# [Data extract]
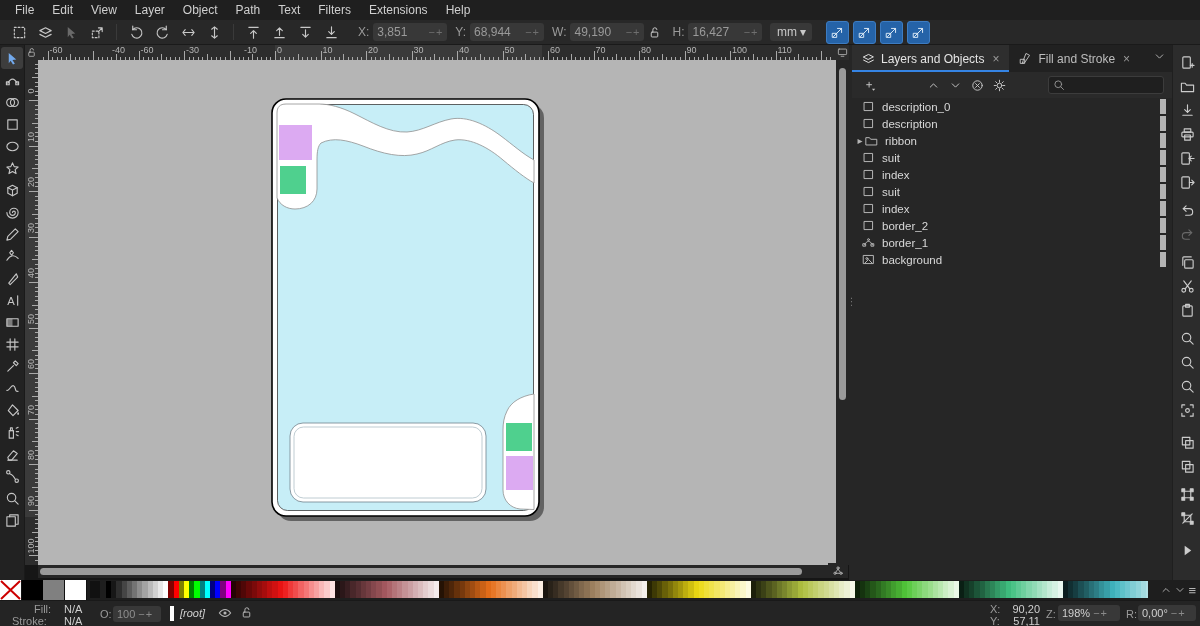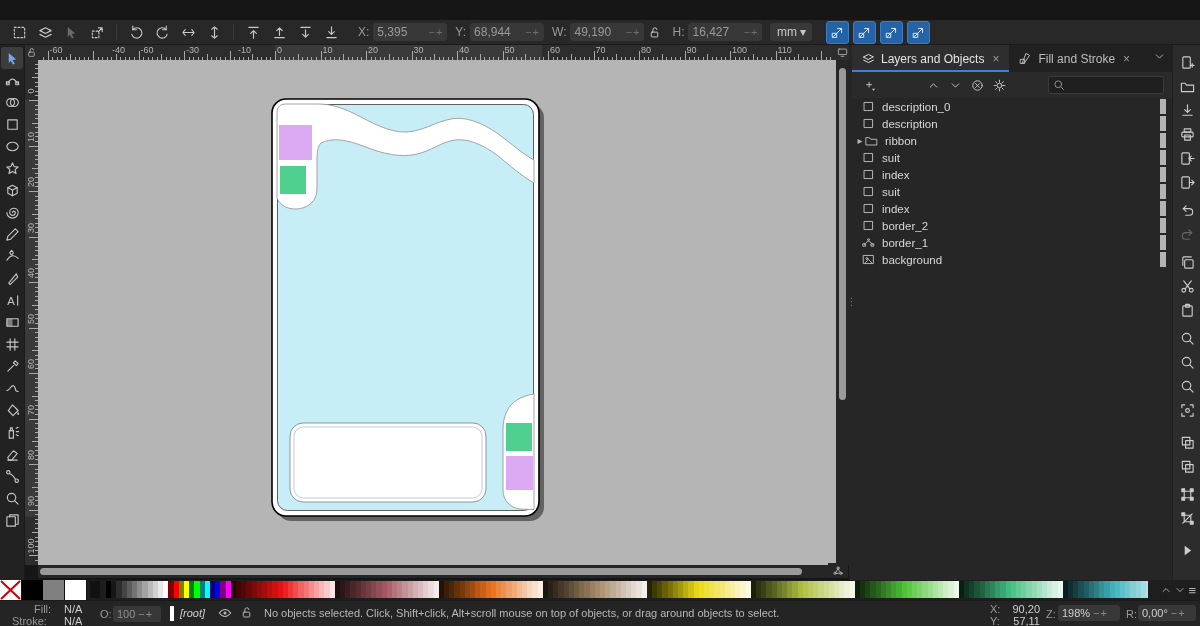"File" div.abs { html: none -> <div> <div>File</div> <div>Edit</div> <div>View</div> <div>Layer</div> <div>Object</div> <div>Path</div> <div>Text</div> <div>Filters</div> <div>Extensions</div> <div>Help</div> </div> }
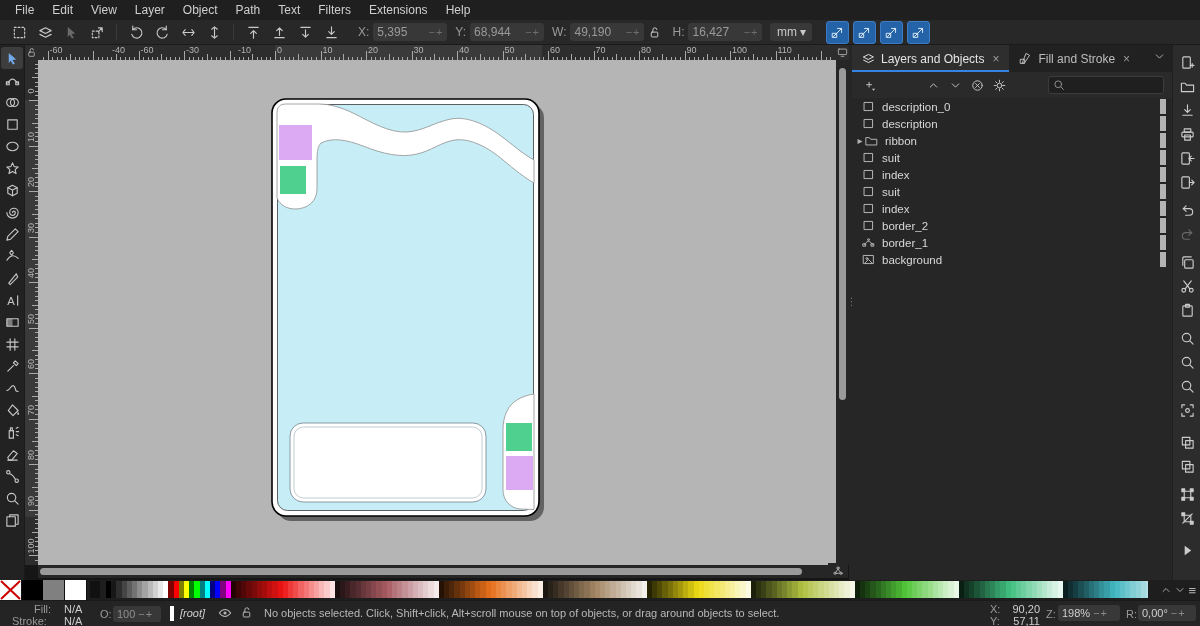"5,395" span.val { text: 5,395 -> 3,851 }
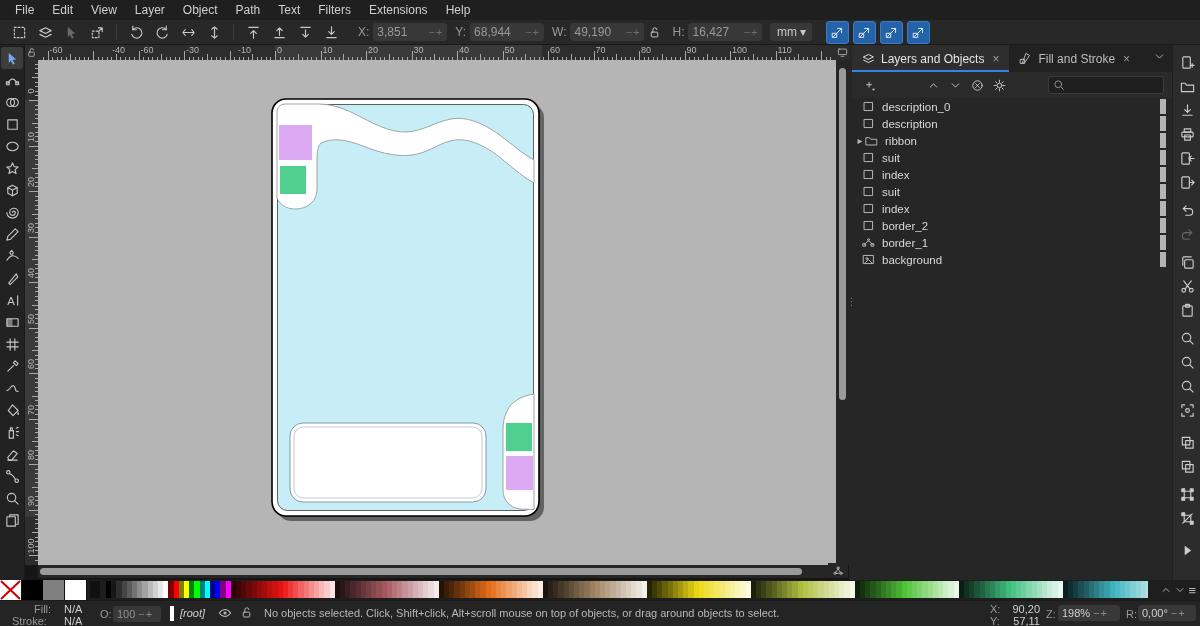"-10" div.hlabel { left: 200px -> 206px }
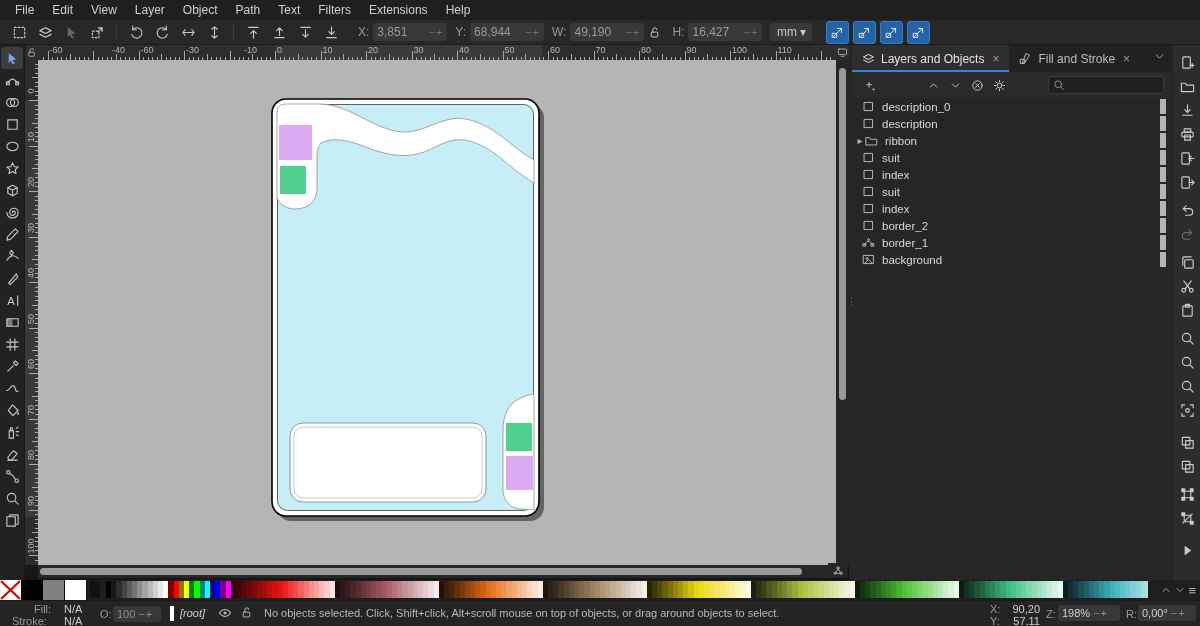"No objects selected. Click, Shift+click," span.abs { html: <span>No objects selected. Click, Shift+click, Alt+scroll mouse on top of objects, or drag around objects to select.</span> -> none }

...

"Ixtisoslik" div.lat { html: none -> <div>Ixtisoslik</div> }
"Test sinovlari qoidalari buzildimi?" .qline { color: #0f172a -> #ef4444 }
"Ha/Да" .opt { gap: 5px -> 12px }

# [Required work]
In the listing above, find the line with "none -> <div>Ixtisoslik</div>" and the line with "gap: 5px ->", then reproduce both and every line between them exactly.

# [Answer to the problem]
"Ixtisoslik" div.lat { html: none -> <div>Ixtisoslik</div> }
"Test sinovlari qoidalari buzildimi?" .qline { color: #0f172a -> #ef4444 }
"Ha/Да" .opt { gap: 5px -> 12px }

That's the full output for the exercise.